WHAT THE TASK REQUIRES:
Wherever the string "Madrid" occurs in a line of these records, report that line.

EXTRACTED RECORDS:

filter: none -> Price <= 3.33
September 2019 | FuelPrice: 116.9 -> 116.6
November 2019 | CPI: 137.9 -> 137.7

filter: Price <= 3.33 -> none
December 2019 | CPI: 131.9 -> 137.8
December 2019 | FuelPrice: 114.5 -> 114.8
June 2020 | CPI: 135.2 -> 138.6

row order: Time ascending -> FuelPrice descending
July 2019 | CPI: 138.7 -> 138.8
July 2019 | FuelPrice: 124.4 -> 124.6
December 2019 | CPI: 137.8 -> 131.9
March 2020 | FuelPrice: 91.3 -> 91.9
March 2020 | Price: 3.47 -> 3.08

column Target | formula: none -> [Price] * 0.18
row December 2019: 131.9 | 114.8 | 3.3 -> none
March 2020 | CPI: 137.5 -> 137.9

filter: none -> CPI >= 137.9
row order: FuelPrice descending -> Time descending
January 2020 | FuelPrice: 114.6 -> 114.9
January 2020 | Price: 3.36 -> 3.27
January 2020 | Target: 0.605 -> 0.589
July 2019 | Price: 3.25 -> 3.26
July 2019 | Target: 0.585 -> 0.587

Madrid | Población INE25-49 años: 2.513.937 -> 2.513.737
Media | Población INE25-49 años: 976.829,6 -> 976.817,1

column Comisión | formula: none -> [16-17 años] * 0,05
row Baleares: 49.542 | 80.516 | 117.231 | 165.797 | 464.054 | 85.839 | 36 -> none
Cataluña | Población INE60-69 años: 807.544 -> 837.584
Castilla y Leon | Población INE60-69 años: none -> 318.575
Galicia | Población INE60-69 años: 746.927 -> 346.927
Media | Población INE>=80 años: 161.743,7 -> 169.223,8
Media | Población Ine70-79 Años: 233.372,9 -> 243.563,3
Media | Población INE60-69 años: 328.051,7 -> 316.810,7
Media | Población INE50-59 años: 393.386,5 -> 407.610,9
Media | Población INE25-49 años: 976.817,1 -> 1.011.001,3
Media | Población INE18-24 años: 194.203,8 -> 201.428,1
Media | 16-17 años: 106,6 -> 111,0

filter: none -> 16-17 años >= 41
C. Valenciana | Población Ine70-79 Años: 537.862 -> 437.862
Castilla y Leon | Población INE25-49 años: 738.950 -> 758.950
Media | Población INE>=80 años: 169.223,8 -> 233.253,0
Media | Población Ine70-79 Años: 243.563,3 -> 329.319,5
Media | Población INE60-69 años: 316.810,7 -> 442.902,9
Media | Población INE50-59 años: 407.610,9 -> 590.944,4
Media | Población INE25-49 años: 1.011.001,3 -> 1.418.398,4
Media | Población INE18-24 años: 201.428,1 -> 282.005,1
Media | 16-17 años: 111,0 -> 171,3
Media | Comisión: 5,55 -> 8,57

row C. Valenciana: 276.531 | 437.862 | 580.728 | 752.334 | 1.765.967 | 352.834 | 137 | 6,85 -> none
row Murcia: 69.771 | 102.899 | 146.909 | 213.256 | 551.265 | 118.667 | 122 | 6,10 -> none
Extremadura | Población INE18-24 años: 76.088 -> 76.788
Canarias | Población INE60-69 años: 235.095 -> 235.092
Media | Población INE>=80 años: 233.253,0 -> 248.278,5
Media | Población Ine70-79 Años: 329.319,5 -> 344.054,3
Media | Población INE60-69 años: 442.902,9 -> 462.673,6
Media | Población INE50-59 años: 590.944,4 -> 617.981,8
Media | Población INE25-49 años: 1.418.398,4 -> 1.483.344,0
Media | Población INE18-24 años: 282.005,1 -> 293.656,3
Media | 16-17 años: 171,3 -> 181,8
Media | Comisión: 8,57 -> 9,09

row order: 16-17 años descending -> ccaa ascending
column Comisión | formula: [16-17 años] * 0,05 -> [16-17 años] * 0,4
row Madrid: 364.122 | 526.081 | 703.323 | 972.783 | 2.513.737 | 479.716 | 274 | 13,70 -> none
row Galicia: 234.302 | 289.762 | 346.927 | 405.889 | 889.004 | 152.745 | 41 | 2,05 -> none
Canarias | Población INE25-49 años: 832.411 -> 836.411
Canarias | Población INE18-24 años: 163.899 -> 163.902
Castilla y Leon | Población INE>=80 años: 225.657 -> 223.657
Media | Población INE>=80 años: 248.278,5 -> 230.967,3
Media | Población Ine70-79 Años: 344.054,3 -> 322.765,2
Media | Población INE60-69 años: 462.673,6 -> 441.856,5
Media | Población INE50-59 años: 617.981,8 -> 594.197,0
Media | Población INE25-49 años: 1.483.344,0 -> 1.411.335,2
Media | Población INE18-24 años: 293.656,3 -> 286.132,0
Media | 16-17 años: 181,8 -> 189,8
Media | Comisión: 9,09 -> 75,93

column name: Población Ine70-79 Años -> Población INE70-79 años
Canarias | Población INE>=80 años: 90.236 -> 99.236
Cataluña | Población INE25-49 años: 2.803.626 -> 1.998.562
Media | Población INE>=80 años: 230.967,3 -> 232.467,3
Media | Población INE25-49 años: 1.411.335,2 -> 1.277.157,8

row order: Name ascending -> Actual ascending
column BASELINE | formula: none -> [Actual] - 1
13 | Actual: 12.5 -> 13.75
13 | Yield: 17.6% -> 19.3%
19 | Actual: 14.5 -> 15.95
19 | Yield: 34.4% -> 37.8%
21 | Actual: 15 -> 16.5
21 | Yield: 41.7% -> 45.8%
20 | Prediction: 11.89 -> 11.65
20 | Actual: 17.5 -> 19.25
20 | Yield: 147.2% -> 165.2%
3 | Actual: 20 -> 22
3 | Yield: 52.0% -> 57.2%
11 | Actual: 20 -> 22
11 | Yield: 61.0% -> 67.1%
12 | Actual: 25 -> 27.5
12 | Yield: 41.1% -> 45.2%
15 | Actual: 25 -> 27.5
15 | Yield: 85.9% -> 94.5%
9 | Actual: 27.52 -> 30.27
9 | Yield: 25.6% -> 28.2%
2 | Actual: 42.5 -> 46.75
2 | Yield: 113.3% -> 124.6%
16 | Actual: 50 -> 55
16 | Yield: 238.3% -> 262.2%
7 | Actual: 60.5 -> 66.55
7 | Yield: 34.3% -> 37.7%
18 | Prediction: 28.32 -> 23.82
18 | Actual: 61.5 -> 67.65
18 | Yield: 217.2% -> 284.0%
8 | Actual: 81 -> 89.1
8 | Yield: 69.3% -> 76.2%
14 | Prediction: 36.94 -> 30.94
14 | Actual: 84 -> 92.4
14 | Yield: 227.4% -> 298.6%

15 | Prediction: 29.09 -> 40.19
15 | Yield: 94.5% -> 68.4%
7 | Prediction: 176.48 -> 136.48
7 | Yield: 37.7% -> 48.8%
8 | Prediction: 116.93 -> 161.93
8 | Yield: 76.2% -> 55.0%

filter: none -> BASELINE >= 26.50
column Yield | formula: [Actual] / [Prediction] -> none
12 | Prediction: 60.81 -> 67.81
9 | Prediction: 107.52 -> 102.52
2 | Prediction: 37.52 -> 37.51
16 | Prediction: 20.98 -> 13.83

TASK RESULT:
Madrid | Población INE25-49 años: 2.513.937 -> 2.513.737
row Madrid: 364.122 | 526.081 | 703.323 | 972.783 | 2.513.737 | 479.716 | 274 | 13,70 -> none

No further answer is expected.